(Source material Opens)

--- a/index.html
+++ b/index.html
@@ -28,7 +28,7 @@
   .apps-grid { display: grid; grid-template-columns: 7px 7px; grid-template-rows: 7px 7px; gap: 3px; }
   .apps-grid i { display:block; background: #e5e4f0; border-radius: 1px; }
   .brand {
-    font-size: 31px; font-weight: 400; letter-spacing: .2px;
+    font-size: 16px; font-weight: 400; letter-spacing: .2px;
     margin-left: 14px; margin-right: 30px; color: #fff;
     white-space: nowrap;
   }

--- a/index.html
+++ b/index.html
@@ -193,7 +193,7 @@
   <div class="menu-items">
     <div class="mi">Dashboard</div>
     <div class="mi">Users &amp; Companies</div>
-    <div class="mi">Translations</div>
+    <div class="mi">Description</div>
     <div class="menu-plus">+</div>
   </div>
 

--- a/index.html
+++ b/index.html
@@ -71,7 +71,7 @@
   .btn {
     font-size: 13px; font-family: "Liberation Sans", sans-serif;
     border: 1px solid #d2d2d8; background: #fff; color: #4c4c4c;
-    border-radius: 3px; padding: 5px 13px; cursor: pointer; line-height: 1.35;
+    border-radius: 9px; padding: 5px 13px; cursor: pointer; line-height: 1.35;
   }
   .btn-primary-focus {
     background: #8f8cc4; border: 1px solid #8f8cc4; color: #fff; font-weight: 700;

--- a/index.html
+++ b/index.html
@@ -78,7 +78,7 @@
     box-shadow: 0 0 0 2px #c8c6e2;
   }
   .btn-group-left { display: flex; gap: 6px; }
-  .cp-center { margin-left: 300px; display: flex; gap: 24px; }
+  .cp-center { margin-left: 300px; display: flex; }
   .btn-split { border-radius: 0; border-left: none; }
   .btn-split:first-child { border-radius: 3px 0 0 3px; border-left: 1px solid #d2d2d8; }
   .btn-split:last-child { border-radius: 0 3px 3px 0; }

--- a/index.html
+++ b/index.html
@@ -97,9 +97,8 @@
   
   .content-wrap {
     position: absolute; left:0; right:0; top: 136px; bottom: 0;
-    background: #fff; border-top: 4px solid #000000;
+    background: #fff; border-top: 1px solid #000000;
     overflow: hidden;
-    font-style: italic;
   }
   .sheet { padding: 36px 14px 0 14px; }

(Source material Closes)
(Source material Opens)

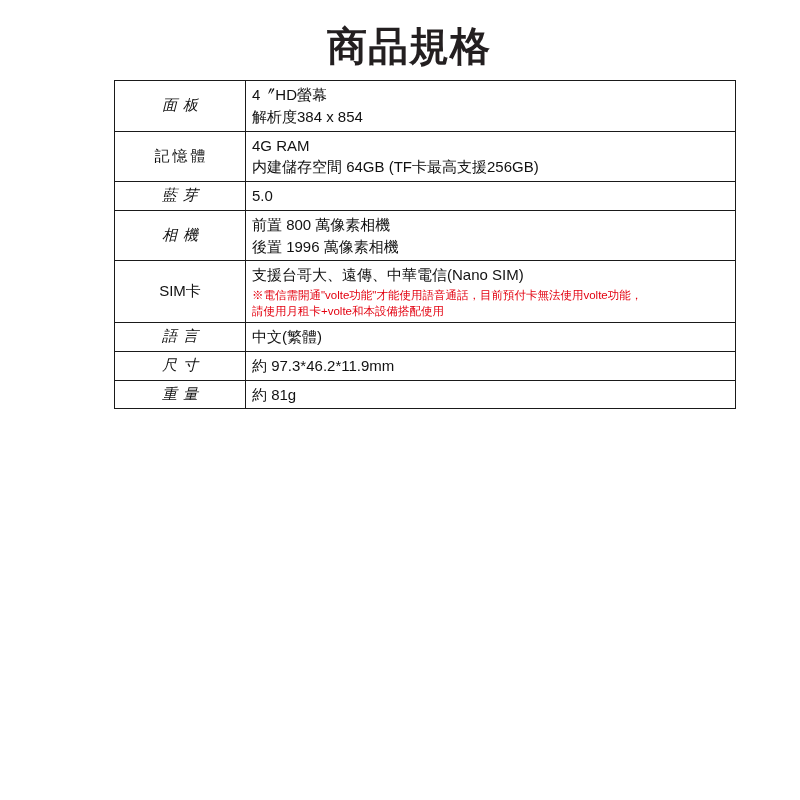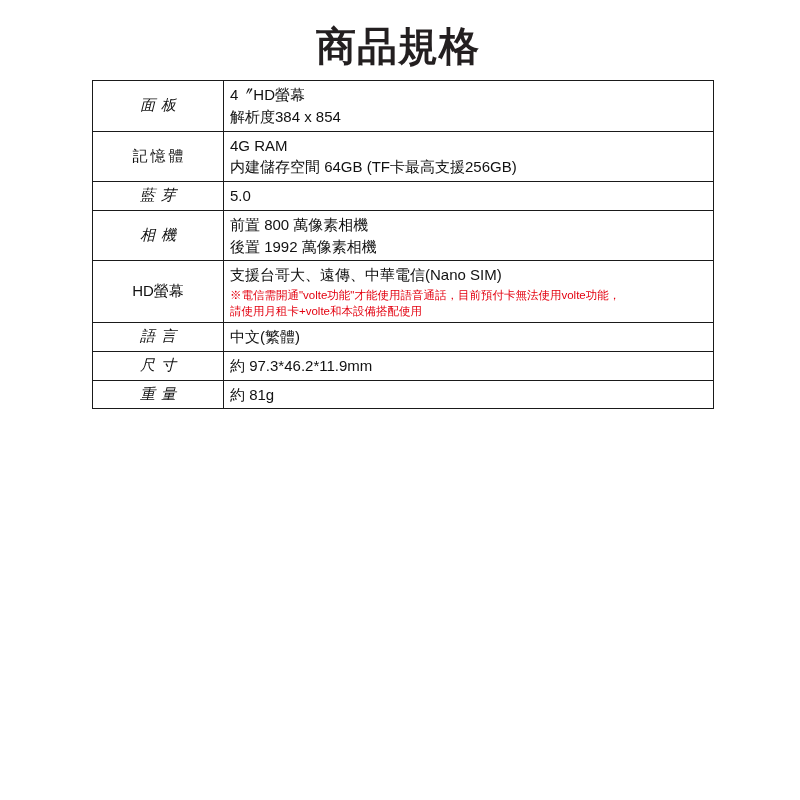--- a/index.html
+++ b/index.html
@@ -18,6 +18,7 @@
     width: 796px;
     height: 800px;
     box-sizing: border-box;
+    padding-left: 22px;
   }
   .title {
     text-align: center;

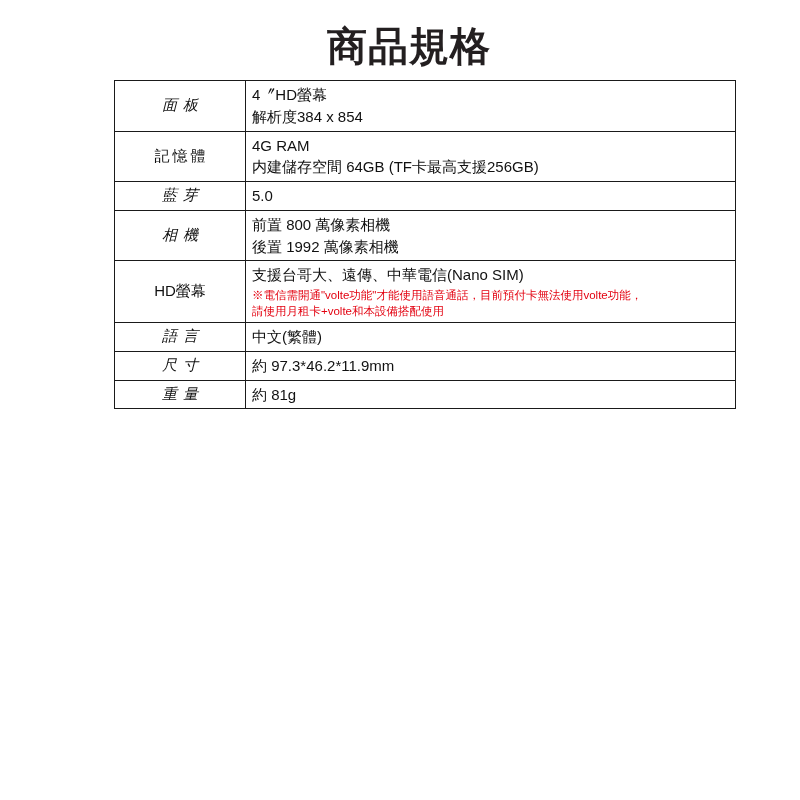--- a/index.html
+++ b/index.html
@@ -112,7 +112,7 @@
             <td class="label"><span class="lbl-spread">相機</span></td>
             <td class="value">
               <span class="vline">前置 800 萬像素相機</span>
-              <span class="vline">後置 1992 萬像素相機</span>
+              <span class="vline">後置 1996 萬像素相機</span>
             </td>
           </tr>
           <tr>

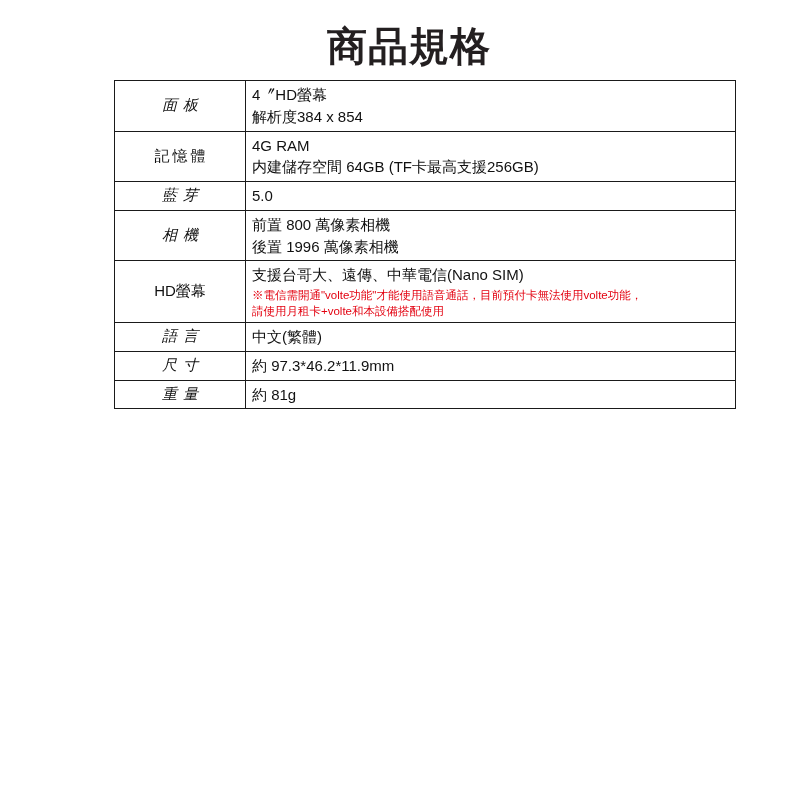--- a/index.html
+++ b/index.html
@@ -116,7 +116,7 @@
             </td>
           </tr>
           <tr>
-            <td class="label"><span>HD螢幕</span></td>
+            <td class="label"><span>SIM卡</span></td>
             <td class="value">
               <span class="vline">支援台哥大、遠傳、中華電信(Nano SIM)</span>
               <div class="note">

(Source material Closes)
(Source material Opens)

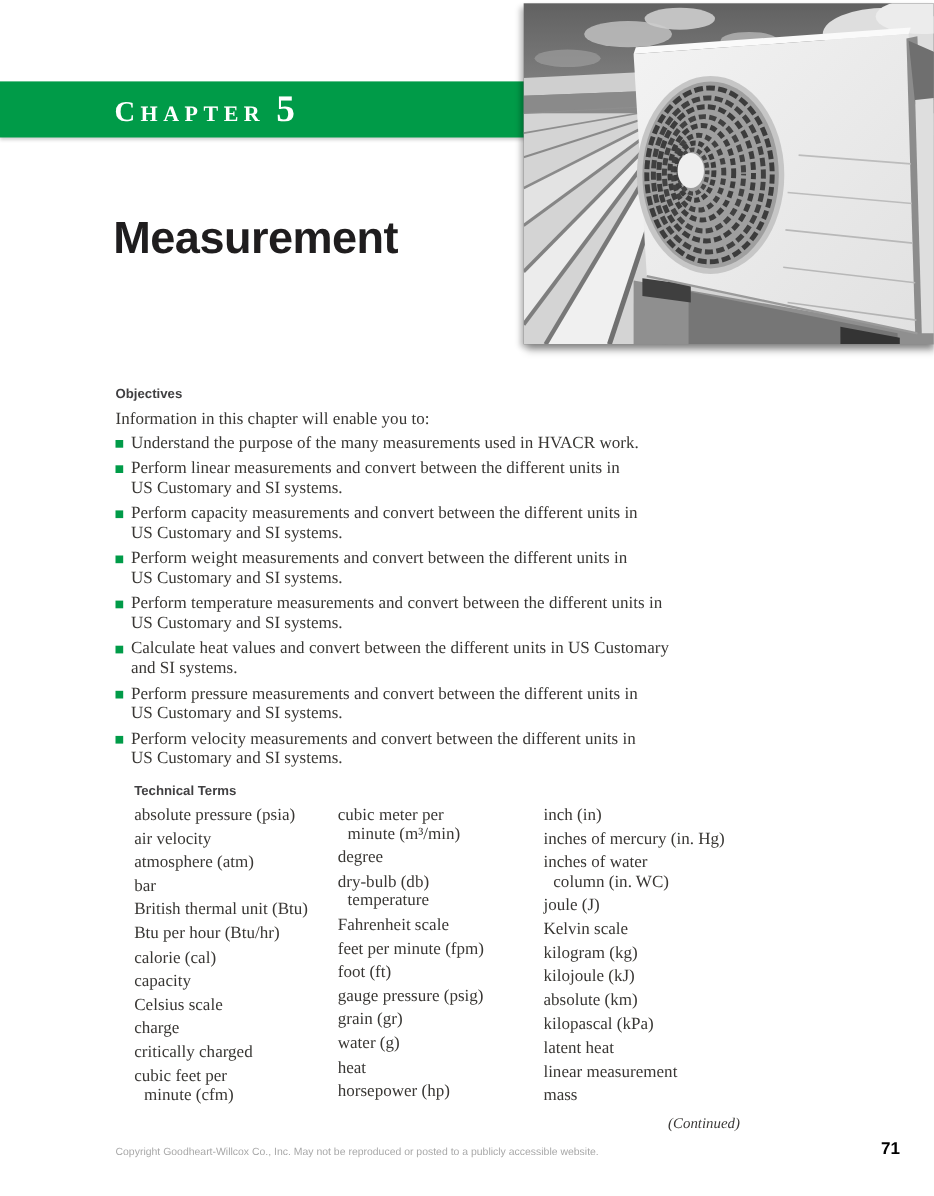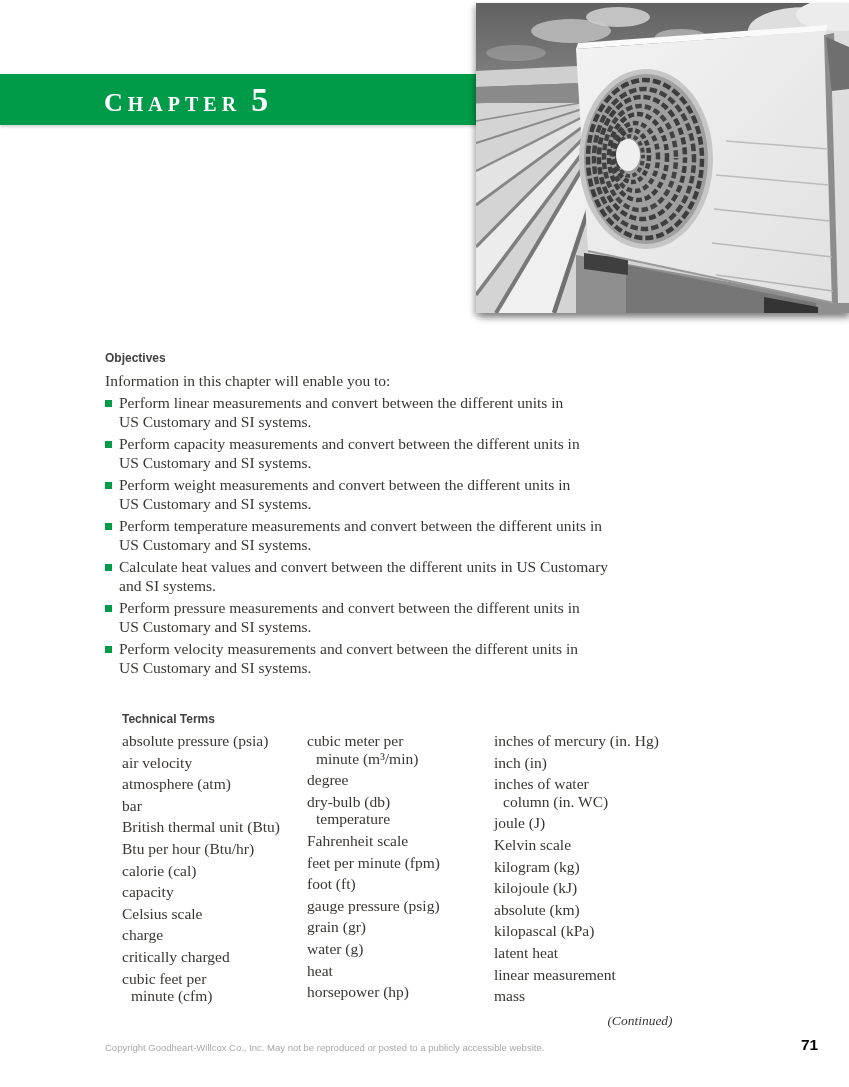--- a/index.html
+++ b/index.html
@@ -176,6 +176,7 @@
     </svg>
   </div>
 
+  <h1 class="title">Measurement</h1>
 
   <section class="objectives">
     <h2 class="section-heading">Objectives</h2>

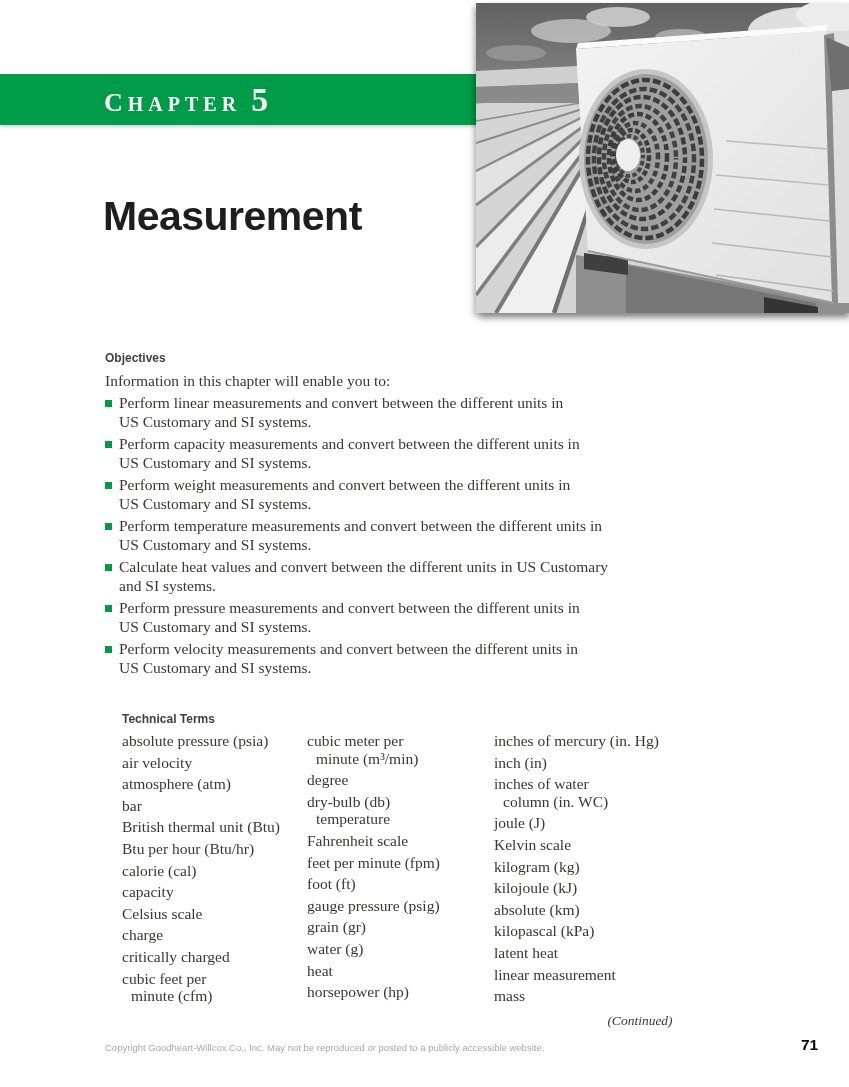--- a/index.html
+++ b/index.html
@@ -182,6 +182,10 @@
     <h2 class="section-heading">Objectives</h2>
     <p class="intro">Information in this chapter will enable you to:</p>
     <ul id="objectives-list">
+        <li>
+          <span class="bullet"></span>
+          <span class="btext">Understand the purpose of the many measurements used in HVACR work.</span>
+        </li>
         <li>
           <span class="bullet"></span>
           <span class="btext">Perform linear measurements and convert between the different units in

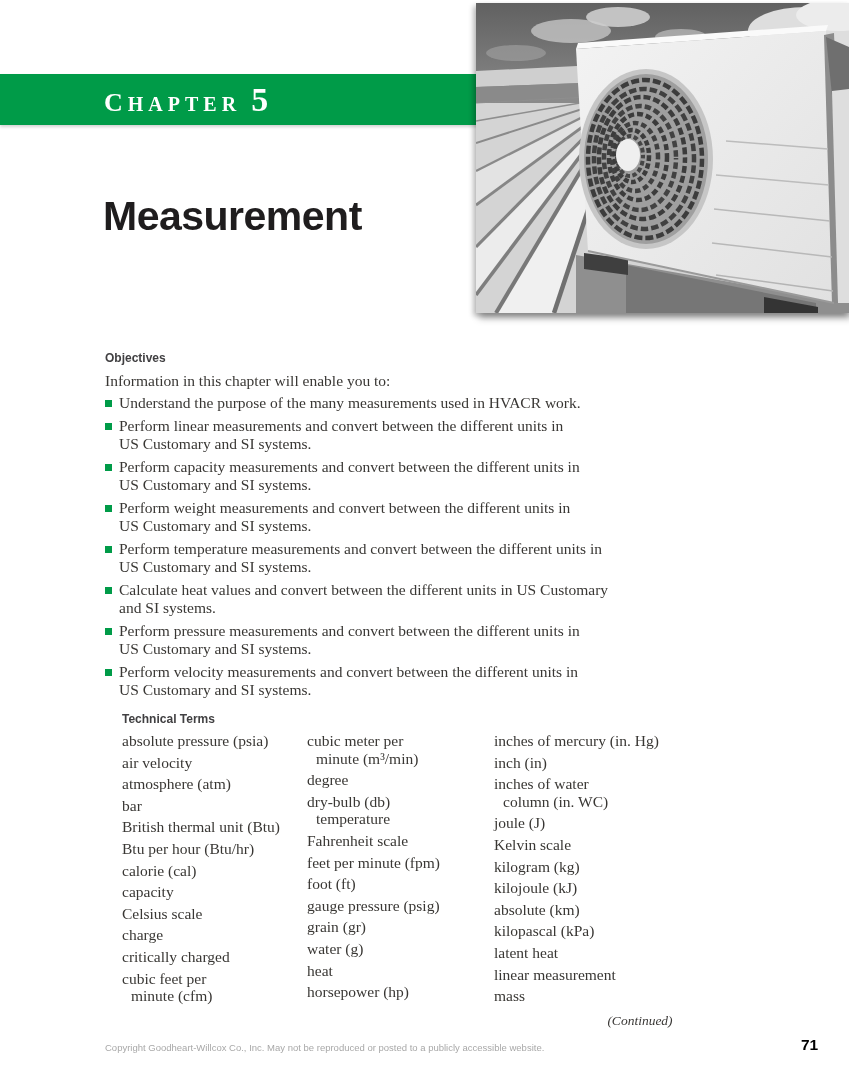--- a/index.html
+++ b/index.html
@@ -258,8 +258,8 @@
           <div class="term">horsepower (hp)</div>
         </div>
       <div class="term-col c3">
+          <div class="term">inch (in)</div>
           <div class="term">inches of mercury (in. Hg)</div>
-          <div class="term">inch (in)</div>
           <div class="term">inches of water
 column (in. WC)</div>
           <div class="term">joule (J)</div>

(Source material Closes)

Return each full line of the entries that contains the word "left".

     margin-left: 14px; margin-right: 30px; color: #fff;
   .btn-group-left { display: flex; gap: 6px; }
-  .cp-center { margin-left: 300px; display: flex; gap: 24px; }
+  .cp-center { margin-left: 300px; display: flex; }
   .btn-split { border-radius: 0; border-left: none; }
   .btn-split:first-child { border-radius: 3px 0 0 3px; border-left: 1px solid #d2d2d8; }
     position: absolute; left:0; right:0; top: 136px; bottom: 0;
+    padding-left: 22px;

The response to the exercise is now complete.